The second part of the Pevensey Trilogy is set in the same alternative history as A Dangerous Energy. It starts off very loosely as a supernatural Whodunnit, before moving increasingly towards the familiar themes of Theology, Politics, Wizardry and echelons of power. Some of the narrative is occasionally cleverly interplayed with the first book in the trilogy, although it works fine as a stand-alone novel and you wouldn’t otherwise know it was part of a wider set.

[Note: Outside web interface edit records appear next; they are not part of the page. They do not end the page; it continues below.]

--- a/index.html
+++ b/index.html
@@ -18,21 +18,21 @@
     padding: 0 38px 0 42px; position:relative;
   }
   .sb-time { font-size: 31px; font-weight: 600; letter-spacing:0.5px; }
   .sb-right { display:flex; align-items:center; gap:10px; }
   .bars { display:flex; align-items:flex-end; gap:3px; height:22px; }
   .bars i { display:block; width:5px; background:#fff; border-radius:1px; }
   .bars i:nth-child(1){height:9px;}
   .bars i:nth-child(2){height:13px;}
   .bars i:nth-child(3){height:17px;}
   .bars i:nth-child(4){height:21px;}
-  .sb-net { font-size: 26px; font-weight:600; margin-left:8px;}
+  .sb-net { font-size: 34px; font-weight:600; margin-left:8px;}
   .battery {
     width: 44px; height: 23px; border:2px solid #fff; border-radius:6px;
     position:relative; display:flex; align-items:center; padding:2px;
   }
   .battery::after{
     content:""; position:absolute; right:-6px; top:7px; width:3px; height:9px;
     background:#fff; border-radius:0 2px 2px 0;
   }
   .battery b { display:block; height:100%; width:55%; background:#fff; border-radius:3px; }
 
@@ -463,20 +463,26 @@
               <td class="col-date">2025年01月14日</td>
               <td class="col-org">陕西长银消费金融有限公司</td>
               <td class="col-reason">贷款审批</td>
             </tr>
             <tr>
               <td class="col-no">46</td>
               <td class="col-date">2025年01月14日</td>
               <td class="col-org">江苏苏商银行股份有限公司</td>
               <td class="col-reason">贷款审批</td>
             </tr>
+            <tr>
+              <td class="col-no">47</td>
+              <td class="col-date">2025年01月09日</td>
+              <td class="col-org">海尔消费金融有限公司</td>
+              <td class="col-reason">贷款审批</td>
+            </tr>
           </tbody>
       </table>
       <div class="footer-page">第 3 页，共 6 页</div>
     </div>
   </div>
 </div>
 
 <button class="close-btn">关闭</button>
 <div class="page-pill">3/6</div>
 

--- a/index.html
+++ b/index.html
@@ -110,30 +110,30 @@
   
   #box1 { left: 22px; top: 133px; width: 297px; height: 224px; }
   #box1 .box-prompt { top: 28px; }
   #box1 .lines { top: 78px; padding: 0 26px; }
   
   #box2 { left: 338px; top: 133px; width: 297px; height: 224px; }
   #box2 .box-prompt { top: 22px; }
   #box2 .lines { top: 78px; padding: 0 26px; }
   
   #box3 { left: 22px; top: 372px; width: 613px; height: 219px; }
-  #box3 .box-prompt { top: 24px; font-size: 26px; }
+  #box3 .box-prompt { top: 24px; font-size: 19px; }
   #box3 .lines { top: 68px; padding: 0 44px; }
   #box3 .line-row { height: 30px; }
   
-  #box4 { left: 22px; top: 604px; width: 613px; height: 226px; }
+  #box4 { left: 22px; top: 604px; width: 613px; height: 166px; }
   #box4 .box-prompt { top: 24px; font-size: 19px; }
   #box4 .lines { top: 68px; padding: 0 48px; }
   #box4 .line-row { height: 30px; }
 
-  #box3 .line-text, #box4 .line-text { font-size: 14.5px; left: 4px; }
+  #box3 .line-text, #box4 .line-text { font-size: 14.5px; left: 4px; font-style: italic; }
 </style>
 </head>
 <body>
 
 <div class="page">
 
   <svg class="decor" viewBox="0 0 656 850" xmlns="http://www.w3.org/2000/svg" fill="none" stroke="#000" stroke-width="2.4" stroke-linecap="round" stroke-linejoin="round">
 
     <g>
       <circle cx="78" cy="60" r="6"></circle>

Like its predecessor, the battle and Demonology sequences are brilliantly written. The sharp humour is again well executed (while a few characters are again well executed with sharp humour). We even get a cameo appearance from an alternative history namesake of the author, who gets his pennies worth in. Some of the allegories are outside my limited sphere of understanding, but that doesn’t detract from the enjoyment of the story, and those I do get (or think I do) make for a rewarding experience.

Whilst being slightly different in style and arguably more conventional (relatively) to A Dangerous Energy, my personal opinion is that To Build Jerusalem is at least as good as it’s predecessor. However, for the first time in my experience with the author’s works, I feel I can level a justified criticism of something that isn’t great, the book’s front cover!
2 reviews
September 16, 2019
Great book, awful cover.
Another Catholic England within which the Church has come to terms with magic. Not necessarily a good thing. Set (later) in the same alt-Jacobean world as A Dangerous Energy.
491 reviews27 followers
July 3, 2013
Another alternate world fantasy by the author of THE CHANGELING PRINCE, a self-proclaimed "Counter-Reformation green anarcho-Jacobite". He sounds like my kind of guy (although the book seems more Distributist than anarchist).

In United England of Charles IV, where St. Guy Fawkes succeeded in eradicating James the Unfilial and the "protestant" of the "dark days", the realm faces the threat of a horrifically amoral demon magnate, and the fanatical Levellers who think they can ride the tigress. Adam the papal Sicarius (whom the author insists on calling a "Sicarii"... 500 lines, Whitbourn!) must face the menace not quite singlehanded, while uncovering what is really rotten in the English state and church. Adam (who no longer has any other name) is fairly inhuman himself, but we are rooting for him nonetheless. I eagerly await the arrival of the previous volume, A DANGEROUS ENERGY.